Pero la estrategia no se agota en la descalificación. Al mismo tiempo que denuncia al adversario, se intentan describir sus recursos, porque se reconoce su eficacia. Así, aunque sus objetivos sean despreciables, parece valer la pena recoger sus técnicas de difusión. La discusión, entonces, pasa a ser sobre los medios que emplean: el lenguaje sencillo y convocante, la apelación a los miedos de la gente, la conexión con la emoción. Porque mientras la izquierda –como dijo la propia Bachelet– habla desde el cerebro y la racionalidad, esta derecha lo haría desde el corazón. Hay que apropiarse entonces de la estructura narrativa de ese peligroso grupo, para llenarla del contenido positivo y democrático que los denunciadores encarnan. A eso parece reducida la capacidad autocrítica de quienes no ven tanto en la extrema derecha una amenaza a la democracia, como a su propia permanencia en el poder. Y así, en lugar de revisar sus diagnósticos, o las derivas antidemocráticas de sus propios sectores políticos, deciden apropiarse de la táctica comunicacional de aquellos que demonizan. 

No queda claro si es por ingenuidad o descaro, pero en ese esfuerzo no logran otra cosa que volverse espejo de lo que denuncian. Porque no hay peor amenaza para la democracia que haber resuelto que se está del lado correcto de la historia –del lado de la verdad–, ante lo que no queda otra tarea que encontrar los medios más eficaces para imponerse.

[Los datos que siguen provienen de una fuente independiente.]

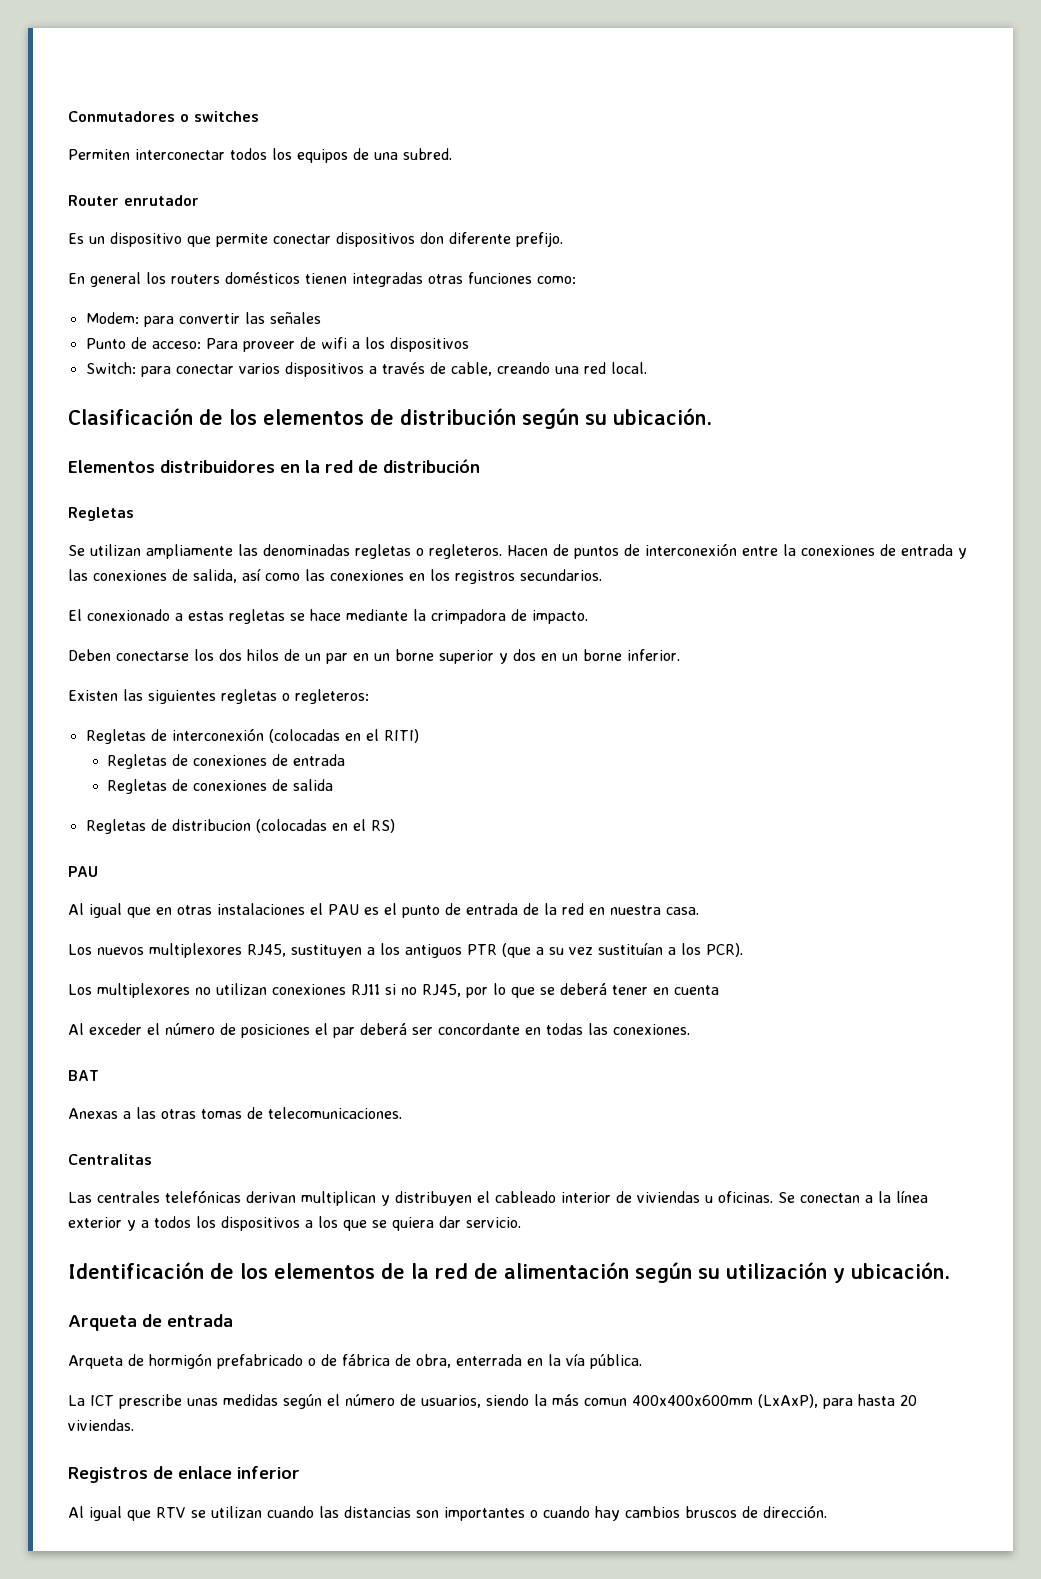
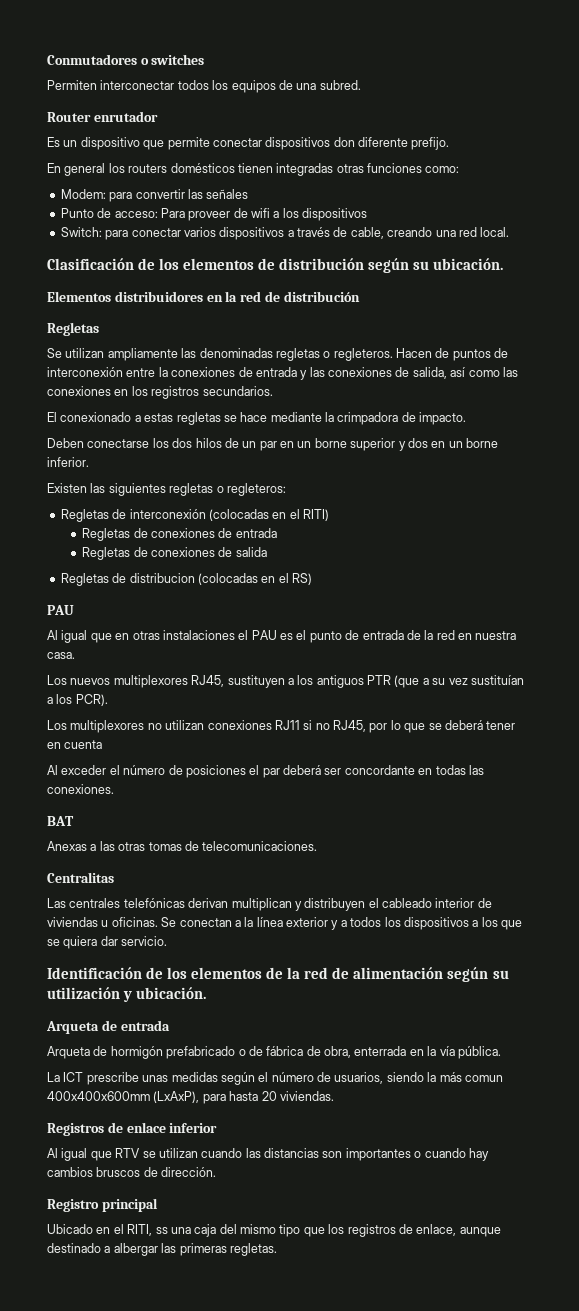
(827, 1511) none -> [47,1198,158,1212] [47,1224,501,1237] [47,1243,277,1256] // Registro principal // Ubicado en el RITI, ss una caja del mismo tipo que los registros de enlace, aunque destinado a albergar las primeras regletas.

Ya no interesa así la disputa respecto de modos distintos y legítimos de alcanzar el bien común, o de responder mejor a las demandas ciudadanas; tampoco la pregunta por los motivos que alejaron a los electores que hoy apoyan a sus enemigos. Pareciera que lo único que interesa es hacerse con el poder para echar a andar una agenda ya resuelta. Poco queda entonces de inquietud por una democracia que nunca está asegurada; es más una fachada para camuflar las aspiraciones de quienes decidieron ser sus únicos representantes.